Honestly I would leave them to it. And that includes his mother. But say to your daughter, if she ever grows up and feels a pang of guilt at what she has done to her mother, you will be there for her.

Ingrained misogyny takes a long time to grow out of 😕

trappedCatAsleepOnMe · 07/05/2025 09:57

I have just turned 18 year old can have bad attitude now and again, mid A-levels, so very stressed

I had it earlier with DD1 as I think she was more stressed with her A-levels though it hung around till she left for uni but I'm getting it last week or two from DS just truned 18 and about to sit A-levels.

It's a huge help that DH or youngest aren't joining in.
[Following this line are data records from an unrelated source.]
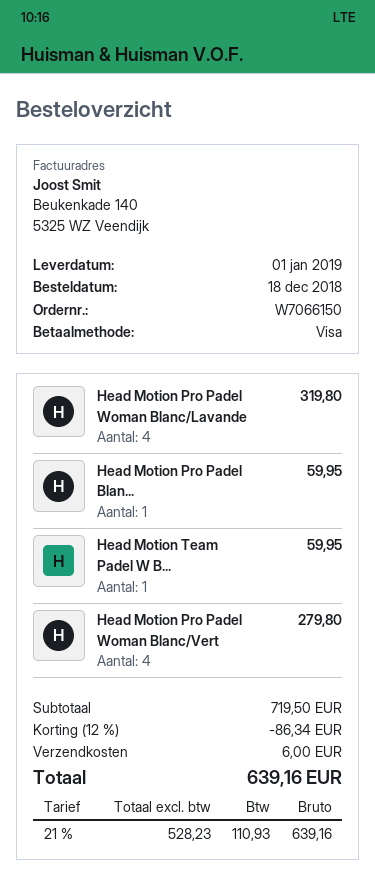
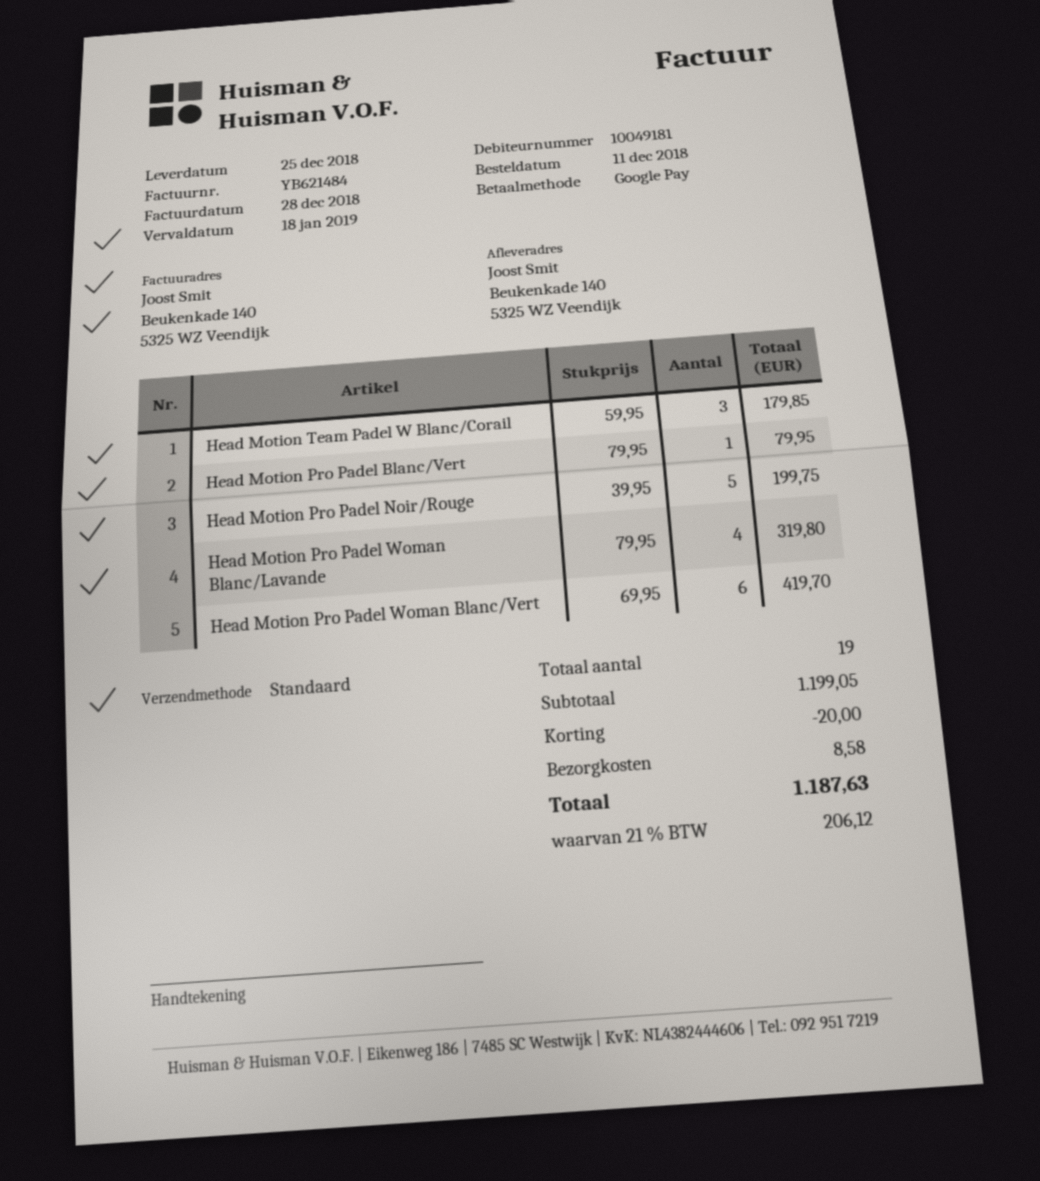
order date: 2018-12-18 -> 2018-12-11
delivery date: 2019-01-01 -> 2018-12-25
payment method: Visa -> Google Pay
Head Motion Pro Padel Blan...: 1 for 59.95 -> 1 for 79.95
Head Motion Team Padel W B...: 1 for 59.95 -> 3 for 179.85
Head Motion Pro Padel Woman Blanc/Vert: 4 for 279.80 -> 6 for 419.70
Head Motion Pro Padel Noir/Rouge: none -> 5 for 199.75
subtotal: 719.50 -> 1199.05
discount: 86.34 -> 20.00
shipping: 6.00 -> 8.58
tax: 21% = 110.93 -> 21% = 206.12
total: 639.16 -> 1187.63

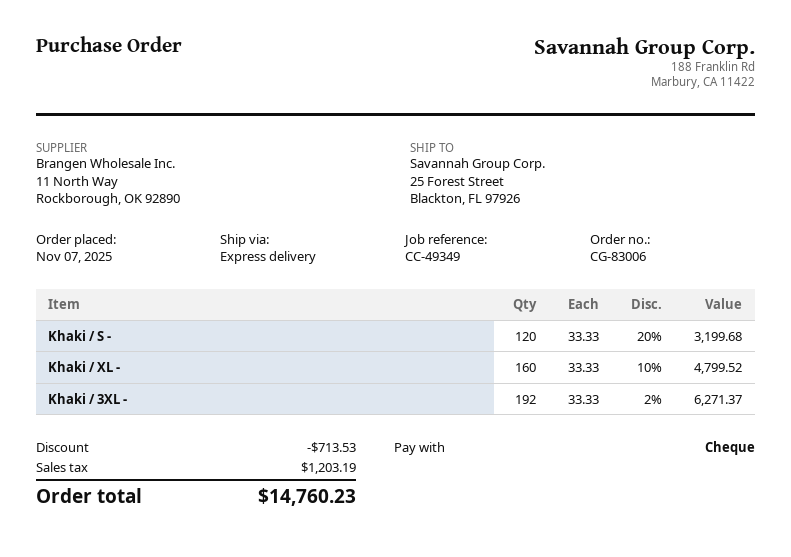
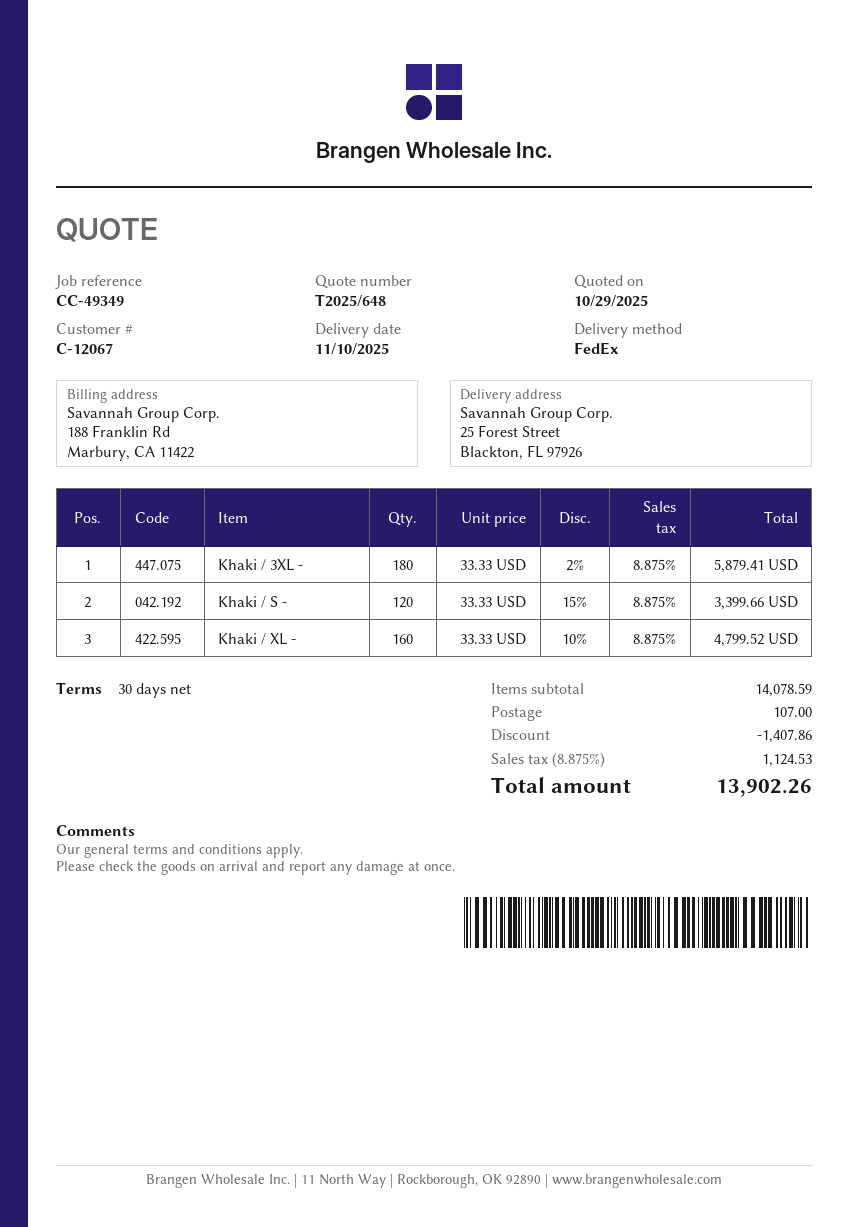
shipping method: express -> FedEx
Khaki / S -: 120 x 33.33 - 20% = 3199.68 -> 120 x 33.33 - 15% = 3399.66
Khaki / 3XL -: 192 x 33.33 - 2% = 6271.37 -> 180 x 33.33 - 2% = 5879.41
discount: 713.53 -> 1407.86
shipping: none -> 107.00
tax: 1203.19 -> 1124.53
total: 14760.23 -> 13902.26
DD1 much better since going to uni - seems to like us and me again.

Though DH does try and do this every now and again - it's how his Dad is with his Mum though she often plays up her daftness and it often when he has huge work stress - and frankly I can and do push back on it though helps kids tend to see it as well.

So I think it's a mix of age and stress at the minute - sometimes I just walk away other times deal with it with them - calmly pointing out I don't appreciate it.

I don't think I'd have coped with 5 years of it and with DH joining in - but I do wonder how you are responding to it - can you sit down with DH and tell him to stop or not. TBH if he like this I'd plan to leave when DD at uni - it will still impact her but frankly who needs this.

I did know two couple when the husband was like this but with much younger kids - one split husband went off and few years down the line the mum had new parnter also had a child - but the kids seemed happier and it's one of the few blended families that seemed to really work. Other couple emmigrated - they thought another fresh start and away form extended meddling family would help - she was miserable a year out but then we lost touch.

W0tnow · 07/05/2025 18:05

Well. You don’t have to wait until she is at university to leave. Honestly, what woykd the reaction be from him if you told him the marriage wasn’t working for you anymore and you wanted to split?